• Collected data entries
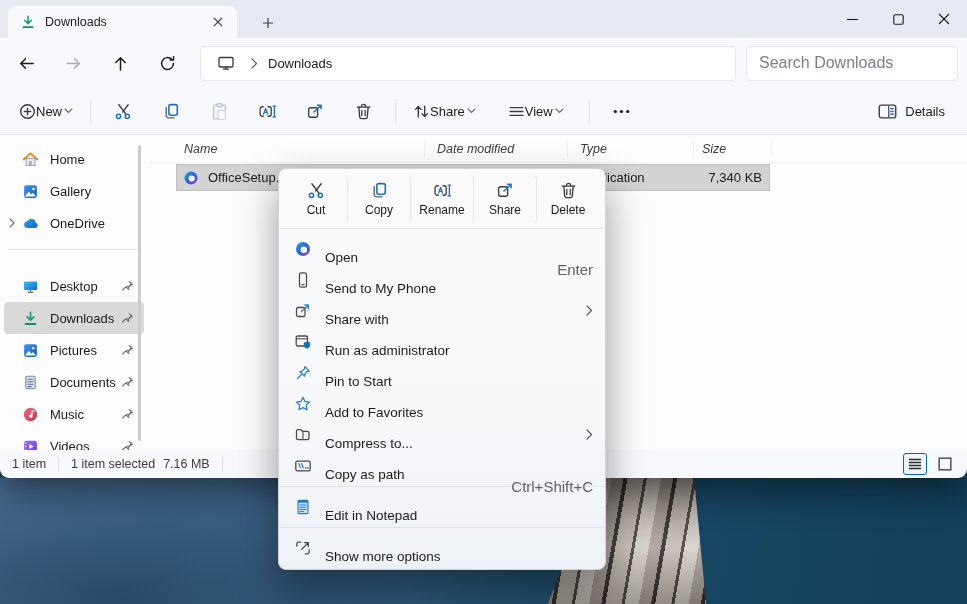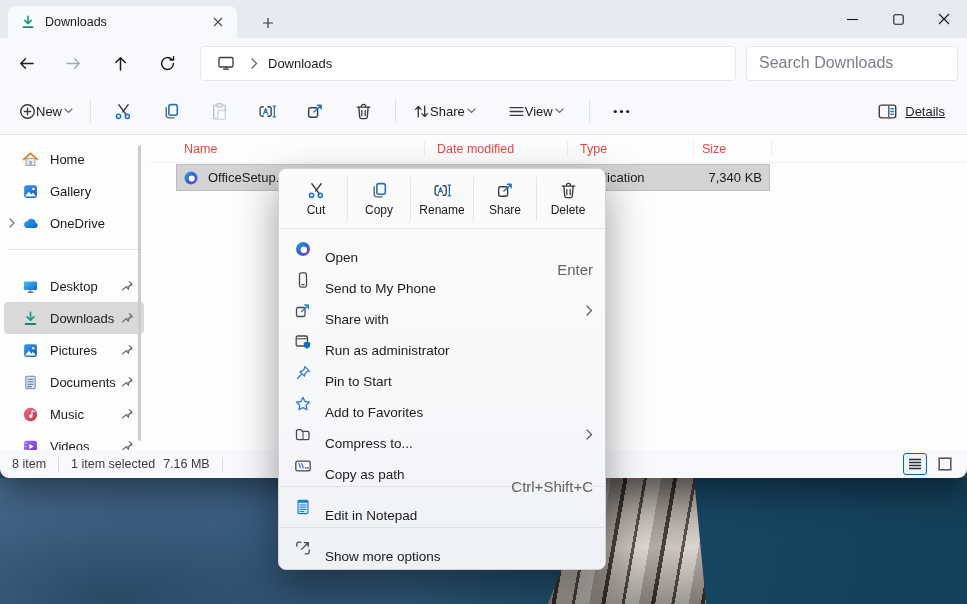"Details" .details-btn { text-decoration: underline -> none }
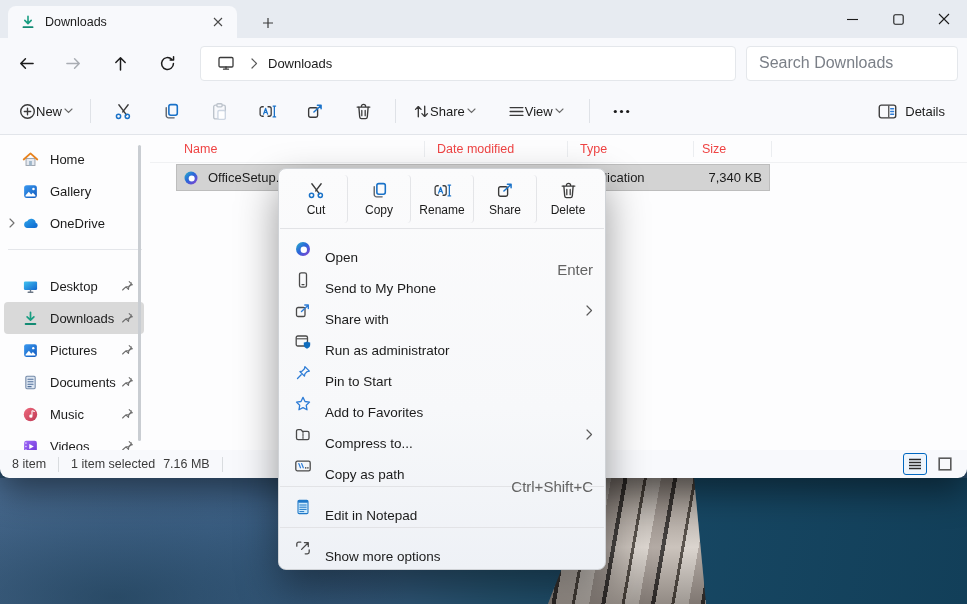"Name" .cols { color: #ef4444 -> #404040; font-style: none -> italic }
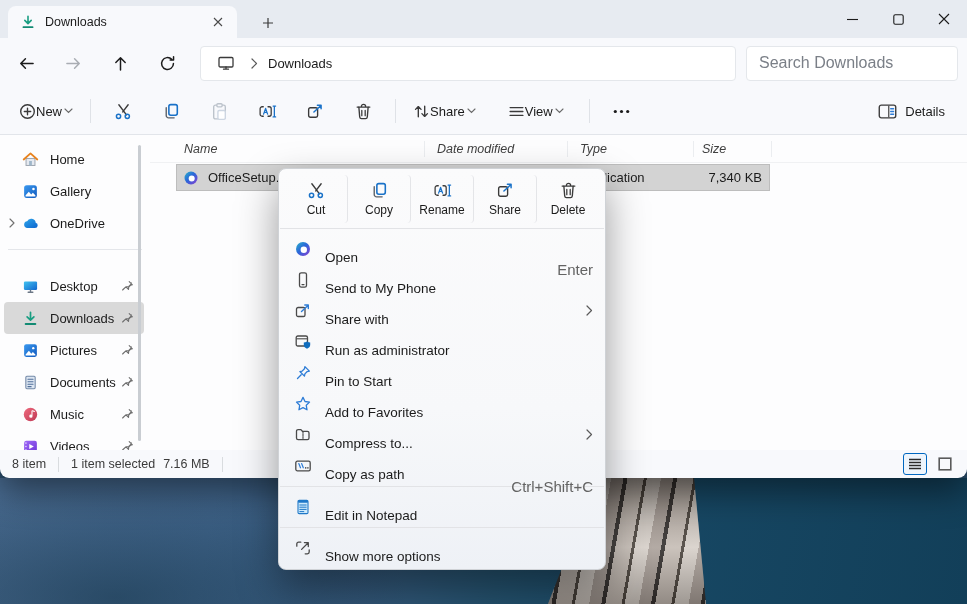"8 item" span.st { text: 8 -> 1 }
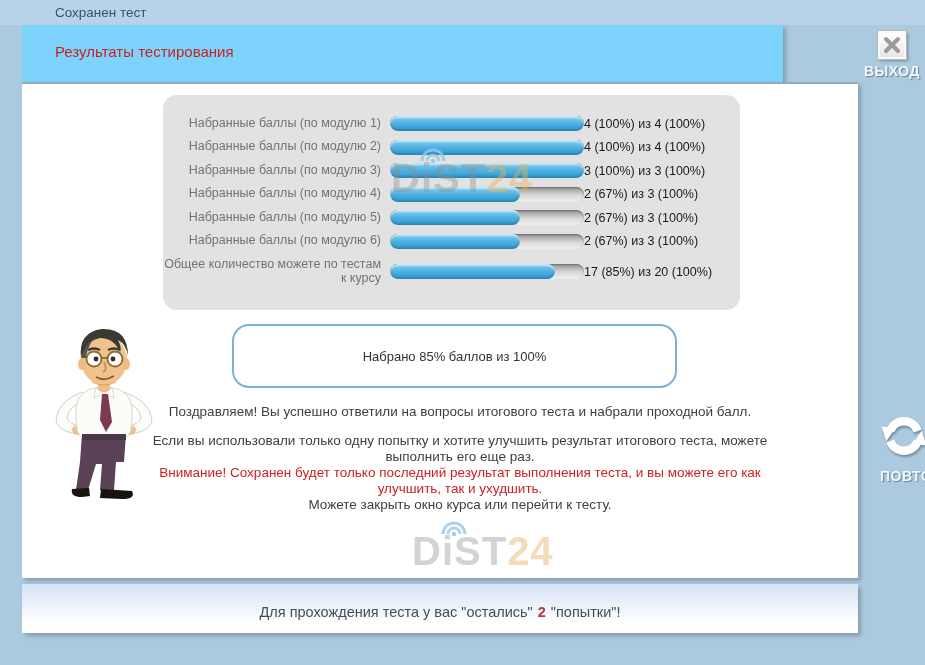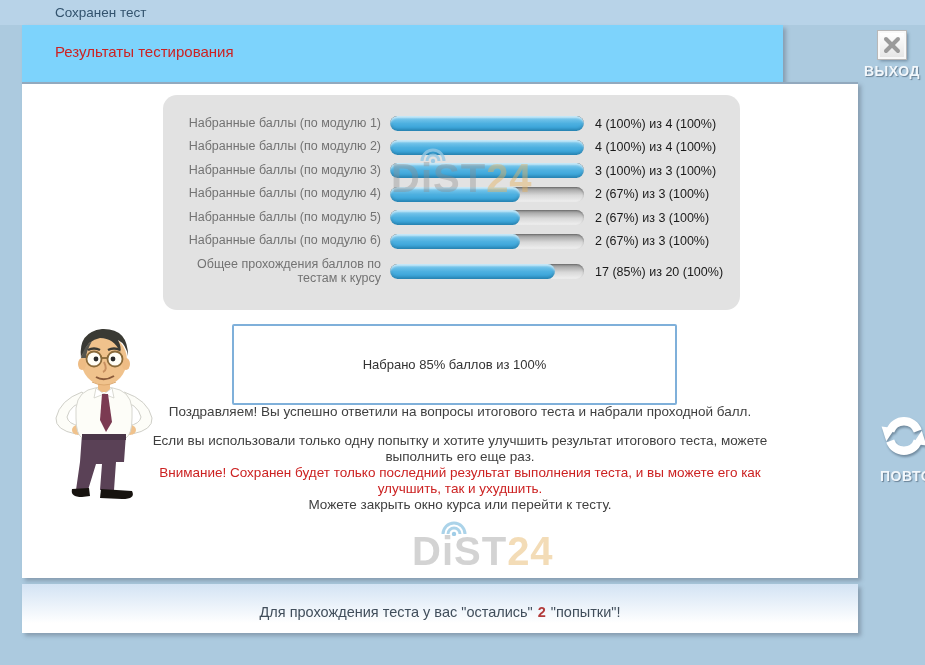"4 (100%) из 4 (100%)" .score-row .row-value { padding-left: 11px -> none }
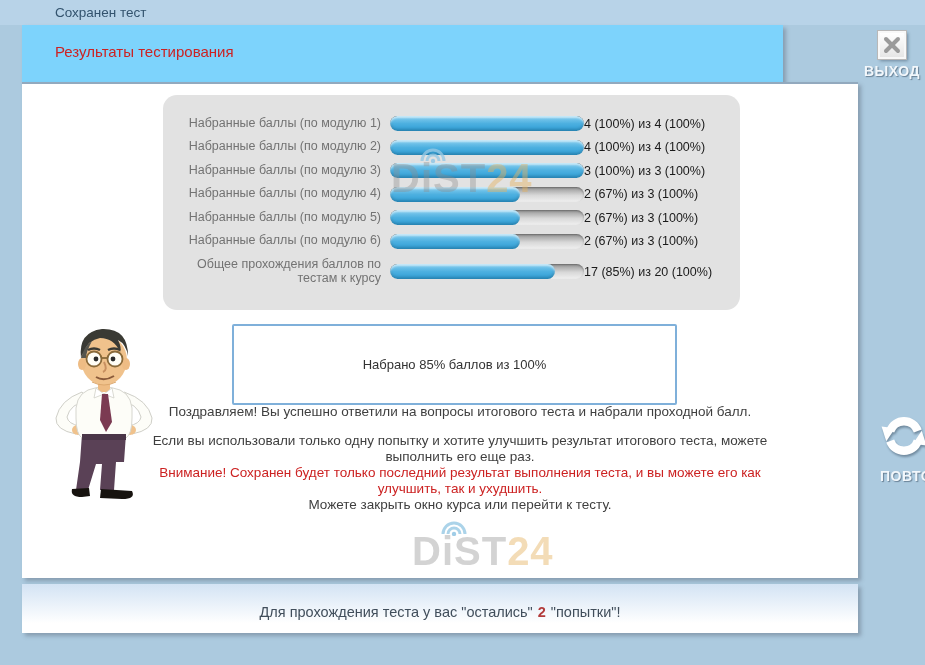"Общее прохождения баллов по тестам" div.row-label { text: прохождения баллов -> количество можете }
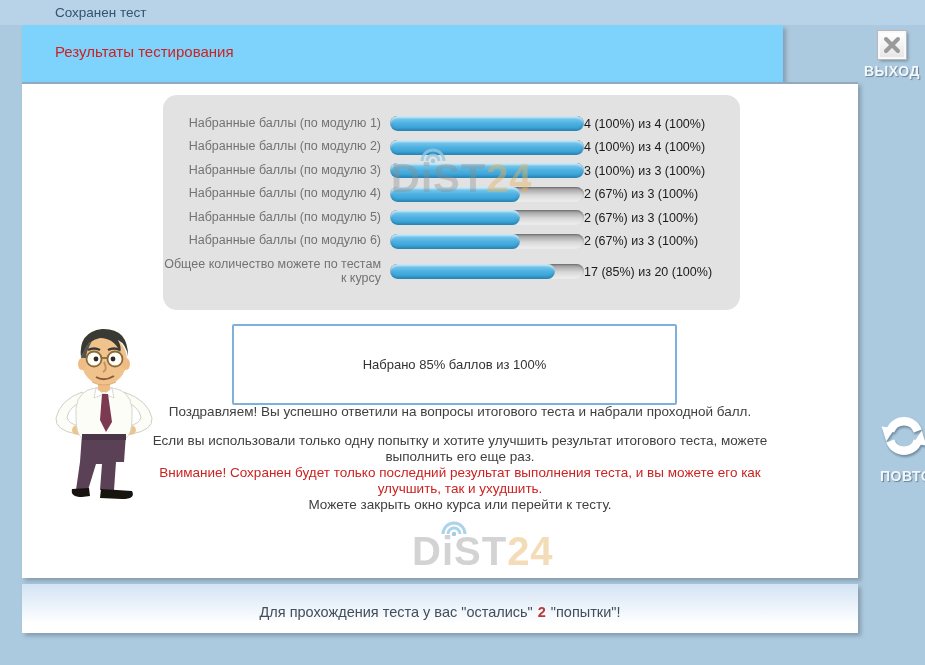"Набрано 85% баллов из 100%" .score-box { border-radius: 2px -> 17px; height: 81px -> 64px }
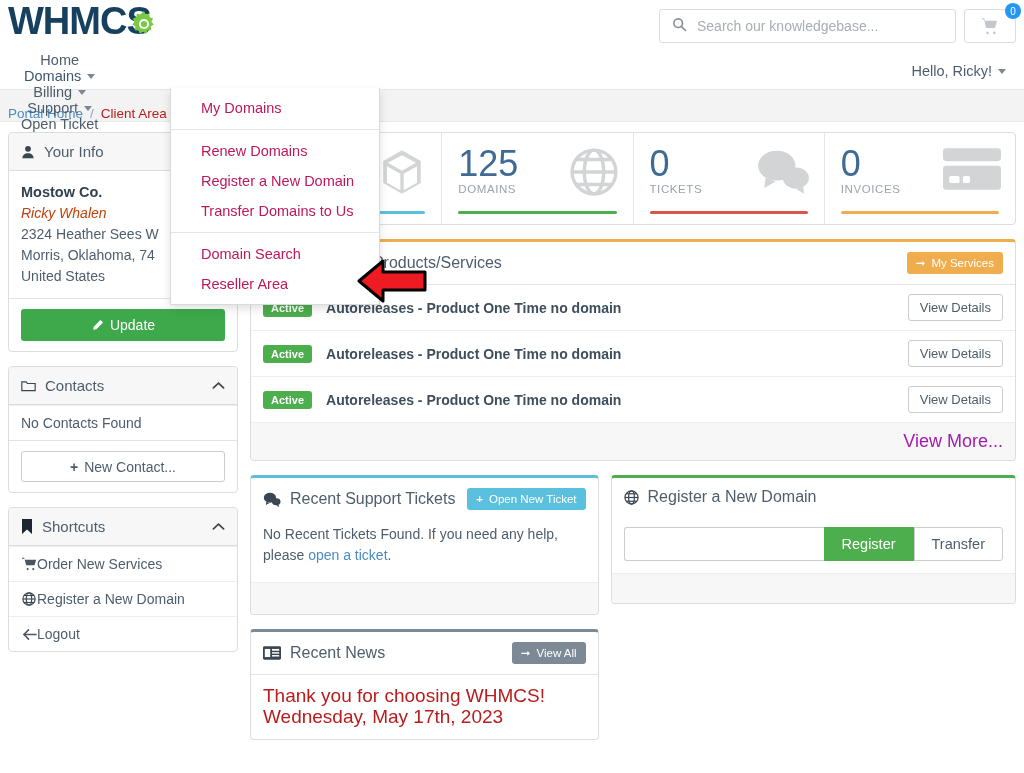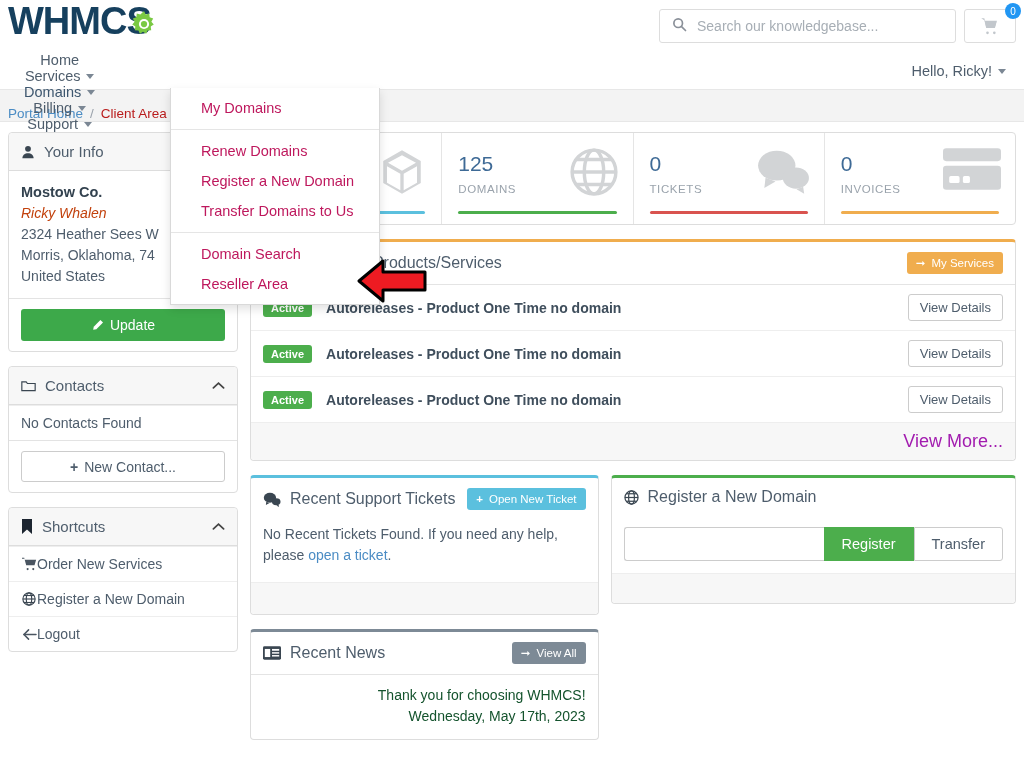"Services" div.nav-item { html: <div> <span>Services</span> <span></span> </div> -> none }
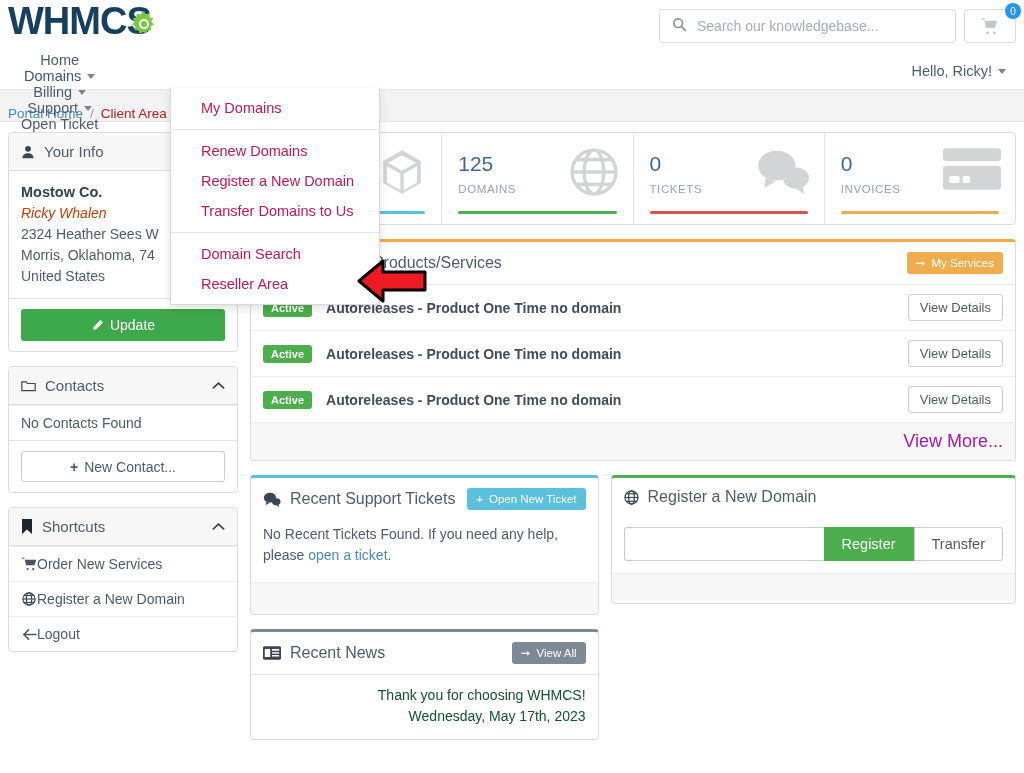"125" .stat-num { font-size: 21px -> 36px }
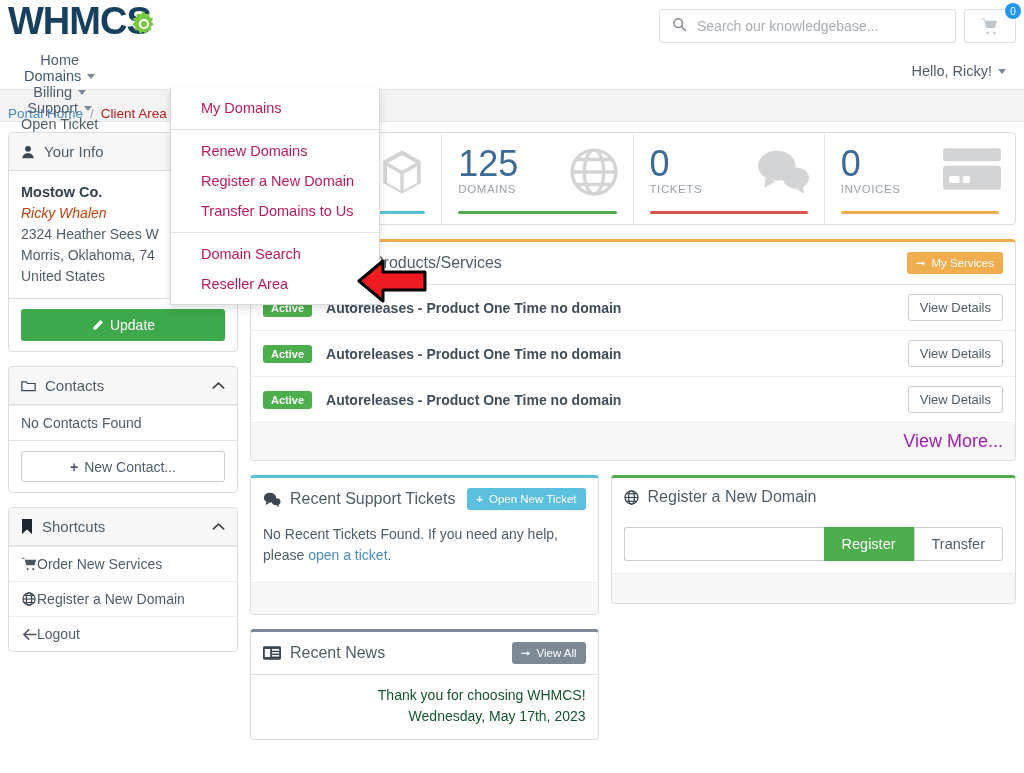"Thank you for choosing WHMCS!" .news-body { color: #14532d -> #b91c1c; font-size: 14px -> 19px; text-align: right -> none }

• Exercise directions
Only what runs from the line containing "color: #ef4444 ->" through the end of the entries above should be extracted, exactly and without pictures.

• Answer
"Name" .cols { color: #ef4444 -> #404040; font-style: none -> italic }
"8 item" span.st { text: 8 -> 1 }
"4 (100%) из 4 (100%)" .score-row .row-value { padding-left: 11px -> none }
"Общее прохождения баллов по тестам" div.row-label { text: прохождения баллов -> количество можете }
"Набрано 85% баллов из 100%" .score-box { border-radius: 2px -> 17px; height: 81px -> 64px }
"Services" div.nav-item { html: <div> <span>Services</span> <span></span> </div> -> none }
"125" .stat-num { font-size: 21px -> 36px }
"Thank you for choosing WHMCS!" .news-body { color: #14532d -> #b91c1c; font-size: 14px -> 19px; text-align: right -> none }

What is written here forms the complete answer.